Abbiamo dato un po' di date. Passiamo ai numeri.
“Parliamo di un territorio viticolo relativamente piccolo: 1250 ettari, di cui 1050 destinati alla Doc Bolgheri. Il vitigno principale è il Cabernet Sauvignon, seguito da Cabernet Franc e Merlot. Cresce l'interesse per Syrah e Petit Verdot, mentre il Sangiovese ricopre appena il 2 per cento della superficie. Al momento l'albo vigneti è chiuso. Ci sono piani triennali che consentono piccole aperture, ma facciamo attenzione anche per evitare speculazioni. Chiaro che richieste di acquisto non mancano, soprattutto da parte degli stranieri. L'export copre il 70 per cento delle vendite dei consorziati e crescono anche le bottiglie. Siamo passati dai 4 milioni e mezzo del 2012 al milione in più nel 2013. A regime potremmo arrivare a sei milioni e mezzo”.
Il vino qui ha una matrice francese come in nessuno altro posto in Italia, dove invece si fa un gran parlare dell'importanza degli autoctoni. Non vi ha creato dei problemi questo?

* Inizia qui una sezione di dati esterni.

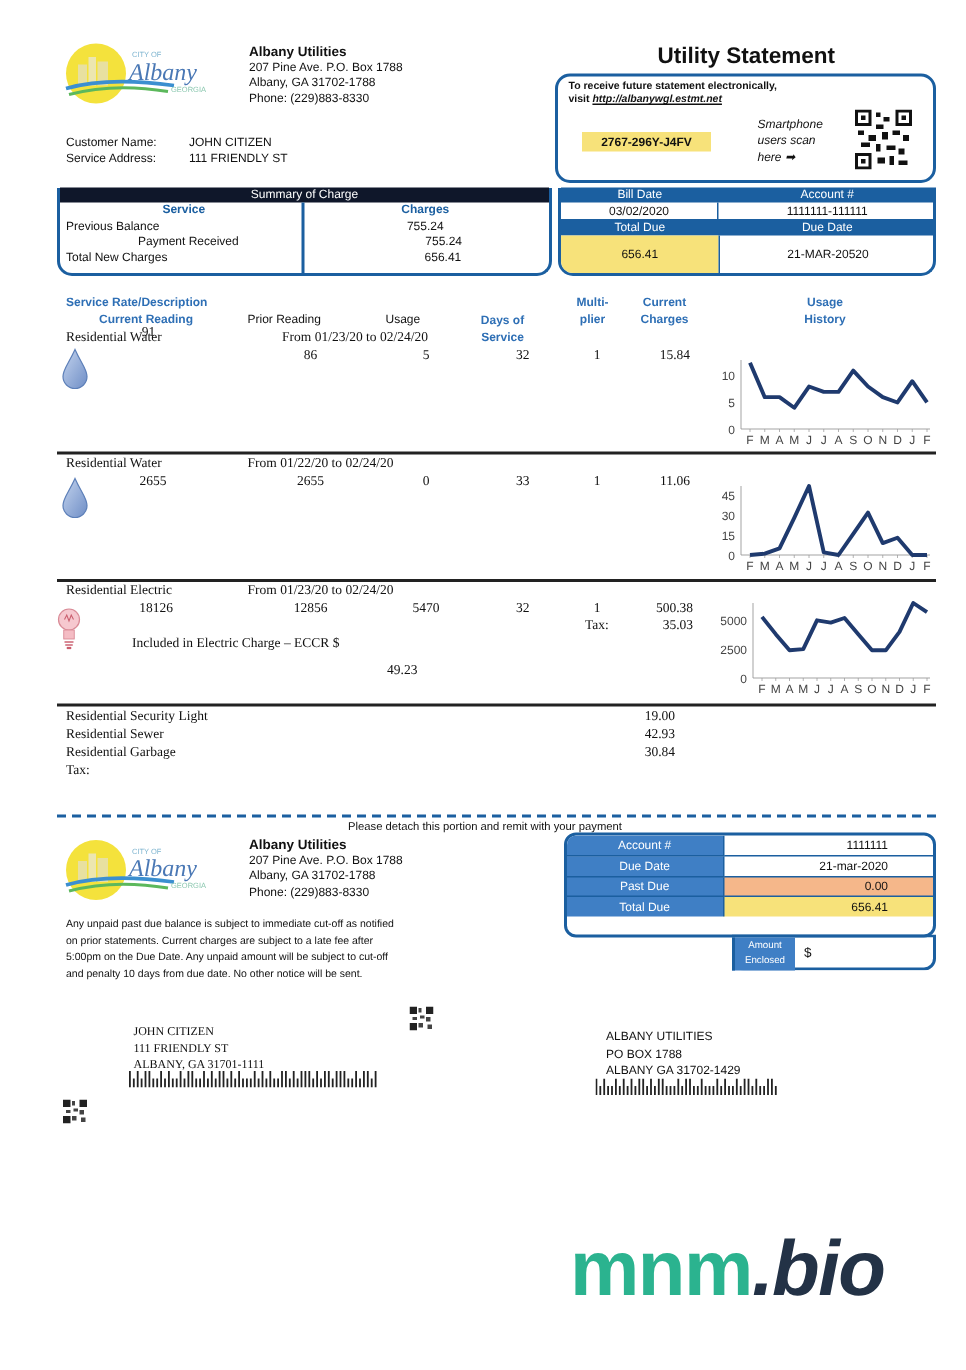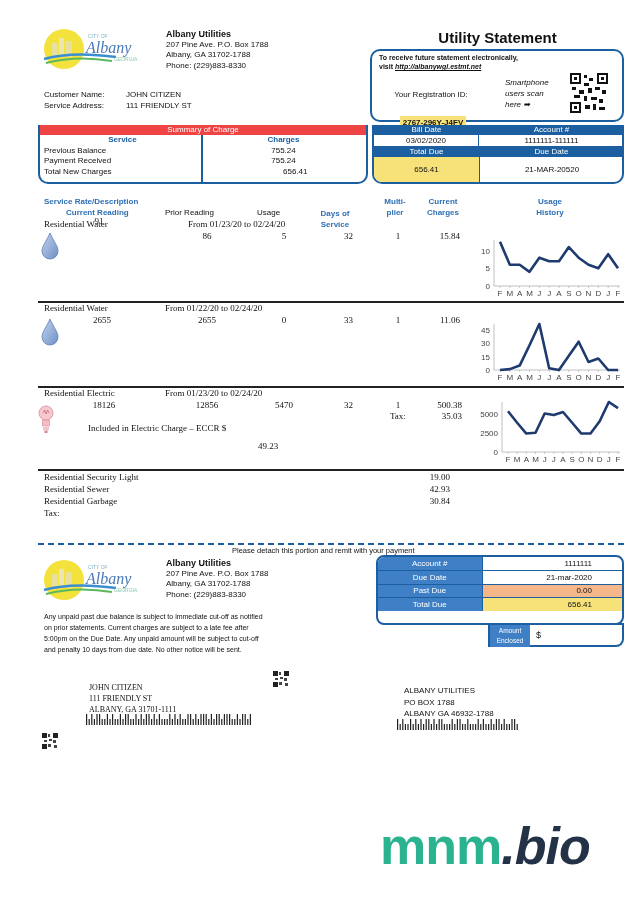"2767-296Y-J4FV" div.abs { margin-left: 12px -> none; top: 65px -> 37px; width: 66px -> 86px }
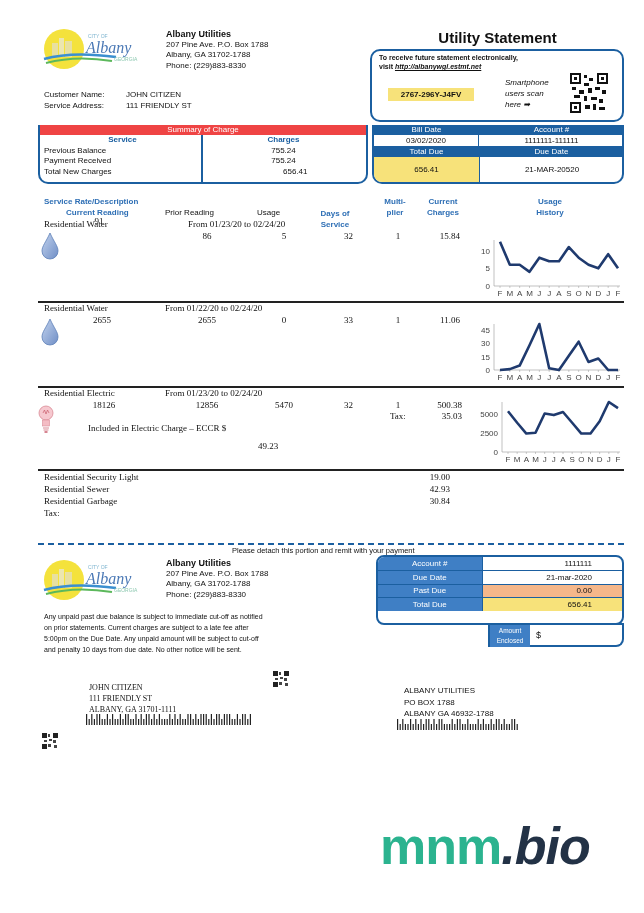"Summary of Charge" .bar-head { background: #ef4444 -> #0f172a }
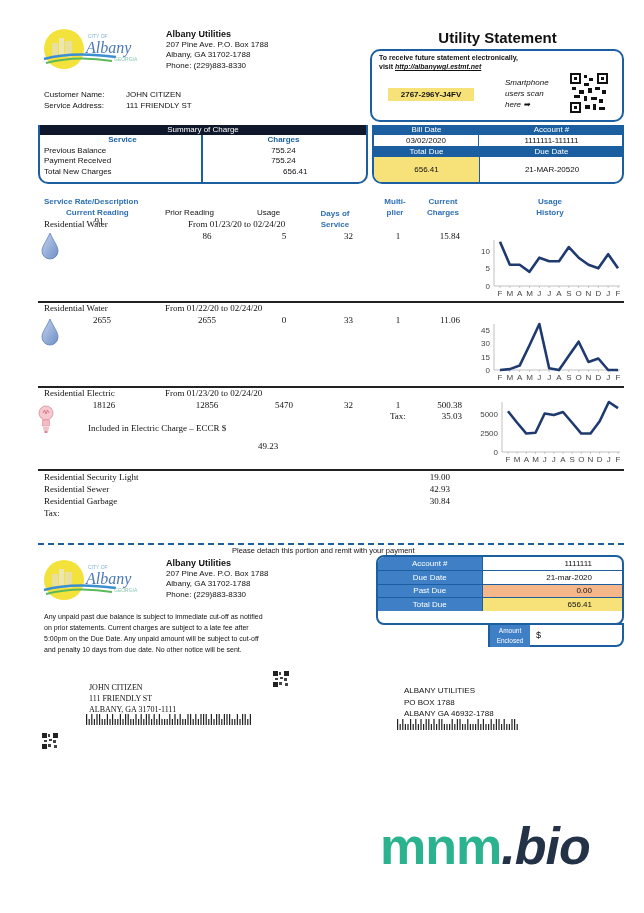"Payment Received" div { margin-left: none -> 48px }
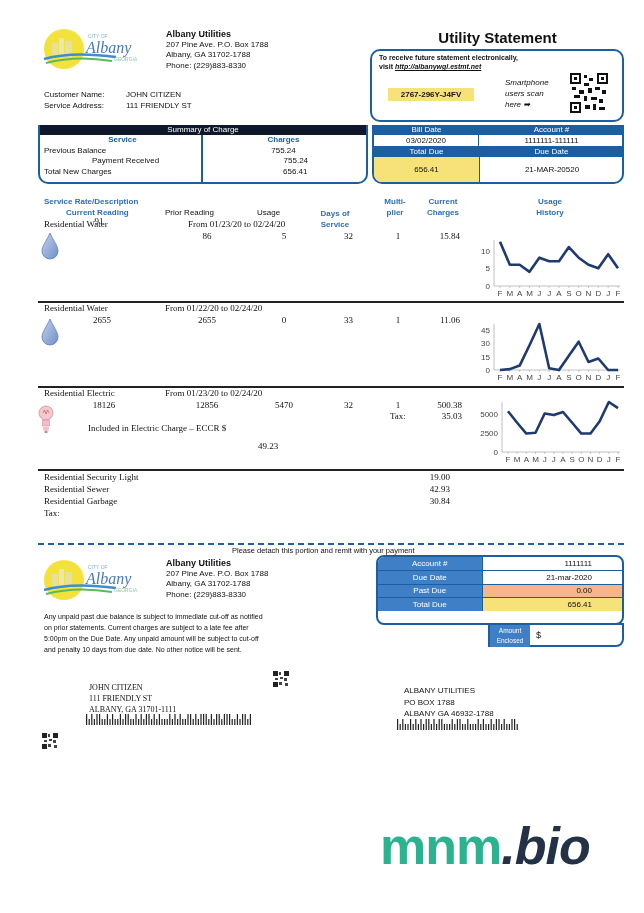"ALBANY GA 46932-1788" div { text: 46932-1788 -> 31702-1429 }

“La scelta di piantare degli alloctoni non fu e non è tutt'oggi casuale. Da sempre portiamo avanti sperimentazioni su questi vitigni che si sono dimostrati i più idonei. Inoltre ribadisco il concetto delle forti individualità presenti sul territorio. Non è il Consorzio a dettare regole e strategie, ma l'esperienza di ciascuno. E proprio questa è alla base delle modifiche del disciplinare, tra i più elastici esistenti. I tre vitigni principali possono essere utilizzati con una percentuale che va da 0 a 100, perché crediamo nelle singole interpretazioni. Non aveva senso tenere fuori dalla Doc vini come il Paleo o il Masseto. Non ci siamo fermati, portiamo avanti, ad esempio, lo studio sul Cabernet Franc per proporlo sempre più come monovitigno. Continuiamo a preferire le barrique. E se non lo facevamo per moda 20 anni fa, non lo facciamo oggi per essere controtendenza. Semplicemente riteniamo che siano più funzionali ai nostri vini”.
Puntate alla Docg?
“Affatto. Potremmo fare anche a meno della Doc. Sono i fatti a garantire la qualità del nostro prodotto. A Bolgheri non esistono cantine sociali né imbottigliatori”.
Prossimi passi del Consorzio?
“Puntare di più e meglio sulla comunicazione del territorio. Raccontando non solo il vino: ad esempio in pochi sanno che questa zona è famosa nel mondo per l'allenamento dei ciclisti professionisti che a gennaio – grazie al clima mite – preparano qui le loro gare. Si mangia bene ovunque, grazie al contributo di chef come Luciano Zazzeri (cuoco de La Pineta a Marina di Bibbona) che tanto ha insegnato ai ristoratori del territorio. Questo pezzo di Maremma ha un paesaggio dinamico, grazie al mare e alla luce che cambia in continuazione, così è per gli odori e i colori. Il resto della Toscana è più statico. Nonostante i tanti doppi cognomi e gli stemmi qui non c'è presunzione o spocchia, parlerei più di una compostezza formale, ecco”.